::: Dataset entries :::
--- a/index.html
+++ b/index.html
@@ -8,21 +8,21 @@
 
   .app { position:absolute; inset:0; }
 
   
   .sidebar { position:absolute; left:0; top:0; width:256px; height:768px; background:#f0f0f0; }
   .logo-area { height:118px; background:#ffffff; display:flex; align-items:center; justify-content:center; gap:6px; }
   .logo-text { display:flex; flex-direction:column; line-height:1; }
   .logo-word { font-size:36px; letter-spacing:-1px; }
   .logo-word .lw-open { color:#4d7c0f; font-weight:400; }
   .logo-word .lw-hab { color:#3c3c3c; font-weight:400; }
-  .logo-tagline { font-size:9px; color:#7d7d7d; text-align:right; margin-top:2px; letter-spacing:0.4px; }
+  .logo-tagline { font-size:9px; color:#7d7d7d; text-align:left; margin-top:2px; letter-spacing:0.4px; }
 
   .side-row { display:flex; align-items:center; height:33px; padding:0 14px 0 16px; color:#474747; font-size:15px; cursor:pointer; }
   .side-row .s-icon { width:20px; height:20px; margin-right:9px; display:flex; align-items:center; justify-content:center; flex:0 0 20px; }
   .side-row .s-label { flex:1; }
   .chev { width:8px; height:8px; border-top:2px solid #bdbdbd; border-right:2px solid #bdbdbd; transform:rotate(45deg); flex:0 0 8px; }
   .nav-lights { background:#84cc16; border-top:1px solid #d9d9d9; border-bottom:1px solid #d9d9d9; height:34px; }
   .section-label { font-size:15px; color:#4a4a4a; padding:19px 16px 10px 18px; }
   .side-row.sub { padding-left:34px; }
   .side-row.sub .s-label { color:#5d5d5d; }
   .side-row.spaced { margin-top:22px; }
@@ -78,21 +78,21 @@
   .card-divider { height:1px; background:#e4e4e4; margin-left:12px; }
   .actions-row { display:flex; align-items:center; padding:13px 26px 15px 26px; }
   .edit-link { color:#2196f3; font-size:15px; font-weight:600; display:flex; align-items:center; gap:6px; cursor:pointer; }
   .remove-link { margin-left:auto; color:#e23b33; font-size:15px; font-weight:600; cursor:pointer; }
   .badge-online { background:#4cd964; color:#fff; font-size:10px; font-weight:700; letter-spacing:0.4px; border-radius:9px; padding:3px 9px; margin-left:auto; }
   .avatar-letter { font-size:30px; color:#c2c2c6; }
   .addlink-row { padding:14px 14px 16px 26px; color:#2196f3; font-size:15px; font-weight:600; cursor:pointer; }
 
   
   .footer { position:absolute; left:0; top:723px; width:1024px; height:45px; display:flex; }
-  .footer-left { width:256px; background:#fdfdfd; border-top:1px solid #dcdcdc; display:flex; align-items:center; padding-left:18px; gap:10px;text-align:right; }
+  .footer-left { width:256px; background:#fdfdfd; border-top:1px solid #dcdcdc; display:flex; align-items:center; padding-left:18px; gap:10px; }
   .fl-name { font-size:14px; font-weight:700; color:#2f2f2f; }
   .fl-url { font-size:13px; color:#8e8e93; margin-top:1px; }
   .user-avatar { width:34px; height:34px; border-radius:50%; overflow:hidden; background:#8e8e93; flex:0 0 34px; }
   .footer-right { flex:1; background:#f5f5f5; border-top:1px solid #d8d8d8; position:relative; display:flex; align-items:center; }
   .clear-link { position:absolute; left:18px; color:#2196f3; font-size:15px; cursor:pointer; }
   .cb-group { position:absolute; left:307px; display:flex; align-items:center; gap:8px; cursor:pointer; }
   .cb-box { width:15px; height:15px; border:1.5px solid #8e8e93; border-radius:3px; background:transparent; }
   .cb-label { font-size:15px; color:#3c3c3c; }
:::
::: Dataset entries :::
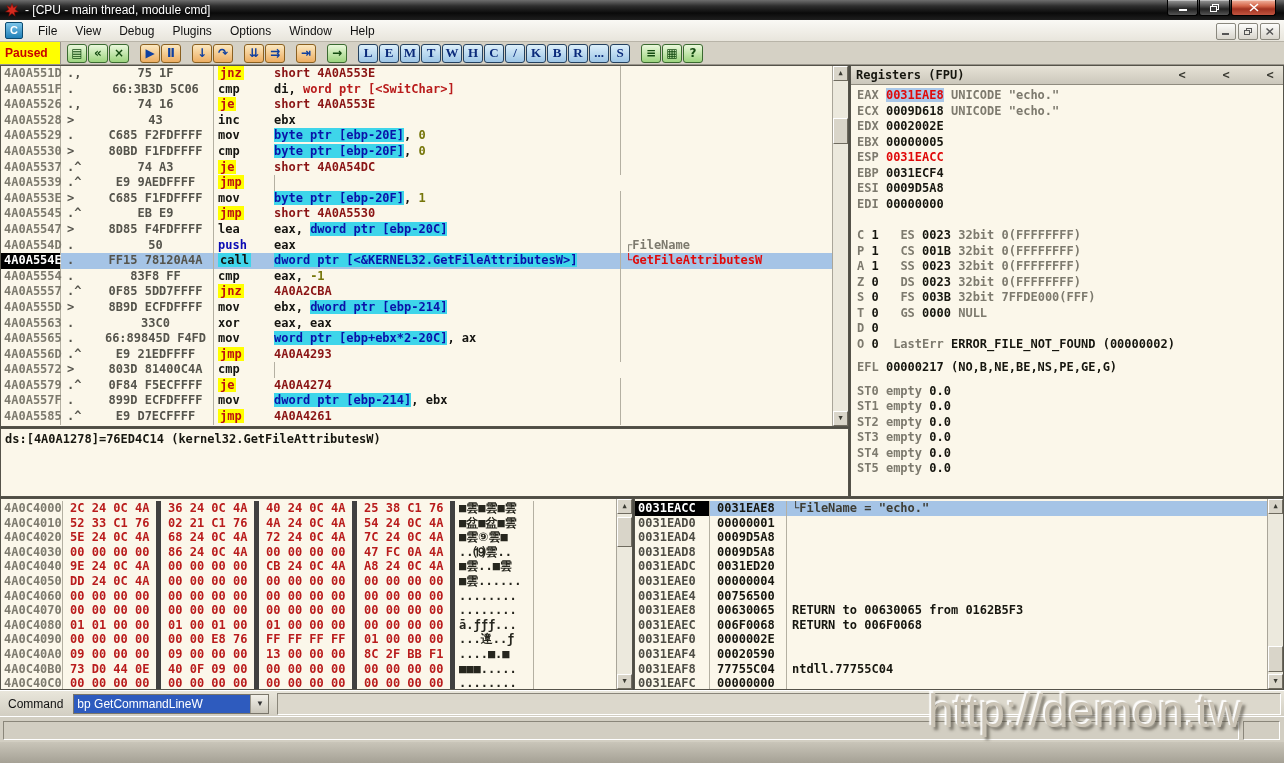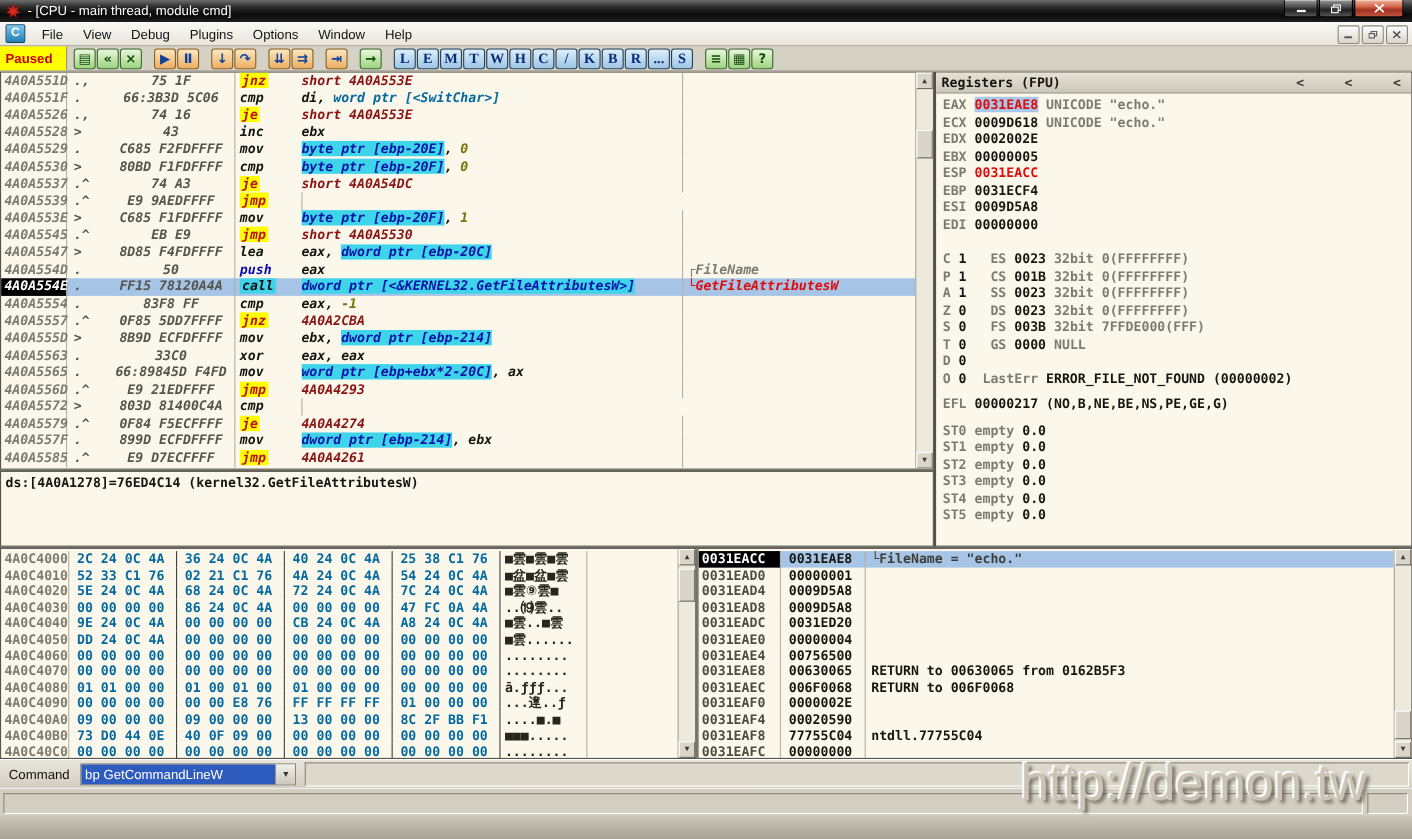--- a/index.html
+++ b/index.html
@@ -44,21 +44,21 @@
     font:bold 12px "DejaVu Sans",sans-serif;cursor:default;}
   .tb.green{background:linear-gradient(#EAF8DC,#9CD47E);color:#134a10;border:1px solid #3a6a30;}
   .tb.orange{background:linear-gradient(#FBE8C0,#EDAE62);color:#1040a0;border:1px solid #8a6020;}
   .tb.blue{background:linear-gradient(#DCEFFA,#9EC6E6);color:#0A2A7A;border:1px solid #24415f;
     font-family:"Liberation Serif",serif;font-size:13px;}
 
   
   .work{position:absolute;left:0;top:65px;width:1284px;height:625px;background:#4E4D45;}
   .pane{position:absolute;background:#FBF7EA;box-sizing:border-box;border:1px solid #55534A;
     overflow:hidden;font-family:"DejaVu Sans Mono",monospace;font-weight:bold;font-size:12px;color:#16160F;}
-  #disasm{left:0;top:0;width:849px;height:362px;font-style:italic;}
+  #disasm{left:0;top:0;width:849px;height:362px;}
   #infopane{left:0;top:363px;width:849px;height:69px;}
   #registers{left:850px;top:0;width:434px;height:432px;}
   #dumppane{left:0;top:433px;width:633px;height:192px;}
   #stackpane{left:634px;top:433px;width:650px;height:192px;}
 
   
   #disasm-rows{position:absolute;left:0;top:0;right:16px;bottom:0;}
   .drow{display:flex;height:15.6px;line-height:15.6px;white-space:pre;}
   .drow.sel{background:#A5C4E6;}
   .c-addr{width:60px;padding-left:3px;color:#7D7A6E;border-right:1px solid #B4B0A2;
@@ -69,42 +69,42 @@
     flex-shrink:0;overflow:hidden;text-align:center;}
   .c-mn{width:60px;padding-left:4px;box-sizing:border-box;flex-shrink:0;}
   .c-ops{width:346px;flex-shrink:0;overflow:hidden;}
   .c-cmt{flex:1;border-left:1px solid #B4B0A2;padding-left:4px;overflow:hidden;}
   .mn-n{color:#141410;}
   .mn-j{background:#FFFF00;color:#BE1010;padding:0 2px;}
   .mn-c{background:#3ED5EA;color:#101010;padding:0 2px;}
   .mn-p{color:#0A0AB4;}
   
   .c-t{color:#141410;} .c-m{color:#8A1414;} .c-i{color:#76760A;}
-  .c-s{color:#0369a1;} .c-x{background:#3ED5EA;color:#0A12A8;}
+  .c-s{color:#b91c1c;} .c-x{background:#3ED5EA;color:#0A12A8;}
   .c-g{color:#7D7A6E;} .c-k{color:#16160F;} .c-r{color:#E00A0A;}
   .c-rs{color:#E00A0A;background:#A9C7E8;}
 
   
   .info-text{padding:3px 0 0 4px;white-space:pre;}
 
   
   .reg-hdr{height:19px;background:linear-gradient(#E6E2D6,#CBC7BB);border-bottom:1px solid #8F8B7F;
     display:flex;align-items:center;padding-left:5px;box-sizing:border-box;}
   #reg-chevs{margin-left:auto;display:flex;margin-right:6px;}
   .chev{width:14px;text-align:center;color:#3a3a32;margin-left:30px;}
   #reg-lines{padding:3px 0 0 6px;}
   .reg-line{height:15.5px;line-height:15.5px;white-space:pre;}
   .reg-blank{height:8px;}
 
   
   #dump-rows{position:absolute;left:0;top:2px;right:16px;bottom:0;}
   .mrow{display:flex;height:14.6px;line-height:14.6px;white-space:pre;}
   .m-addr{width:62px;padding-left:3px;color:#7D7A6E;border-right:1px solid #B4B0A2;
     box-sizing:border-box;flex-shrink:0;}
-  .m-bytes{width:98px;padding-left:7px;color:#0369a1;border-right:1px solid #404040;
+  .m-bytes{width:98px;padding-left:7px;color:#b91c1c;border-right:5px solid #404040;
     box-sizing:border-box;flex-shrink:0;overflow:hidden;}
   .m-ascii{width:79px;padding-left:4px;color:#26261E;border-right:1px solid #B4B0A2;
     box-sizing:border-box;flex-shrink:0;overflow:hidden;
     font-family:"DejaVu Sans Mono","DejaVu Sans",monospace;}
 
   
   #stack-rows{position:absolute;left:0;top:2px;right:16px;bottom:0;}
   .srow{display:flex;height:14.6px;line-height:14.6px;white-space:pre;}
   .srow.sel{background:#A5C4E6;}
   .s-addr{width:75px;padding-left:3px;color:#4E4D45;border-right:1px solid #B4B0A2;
:::
Task item: Wherever the string "pointer" is found in the listing above, copy the line that contains it.

Task result:
   .side-row { display:flex; align-items:center; height:33px; padding:0 14px 0 16px; color:#474747; font-size:15px; cursor:pointer; }
   .edit-link { color:#2196f3; font-size:15px; font-weight:600; display:flex; align-items:center; gap:6px; cursor:pointer; }
   .remove-link { margin-left:auto; color:#e23b33; font-size:15px; font-weight:600; cursor:pointer; }
   .addlink-row { padding:14px 14px 16px 26px; color:#2196f3; font-size:15px; font-weight:600; cursor:pointer; }
   .clear-link { position:absolute; left:18px; color:#2196f3; font-size:15px; cursor:pointer; }
   .cb-group { position:absolute; left:307px; display:flex; align-items:center; gap:8px; cursor:pointer; }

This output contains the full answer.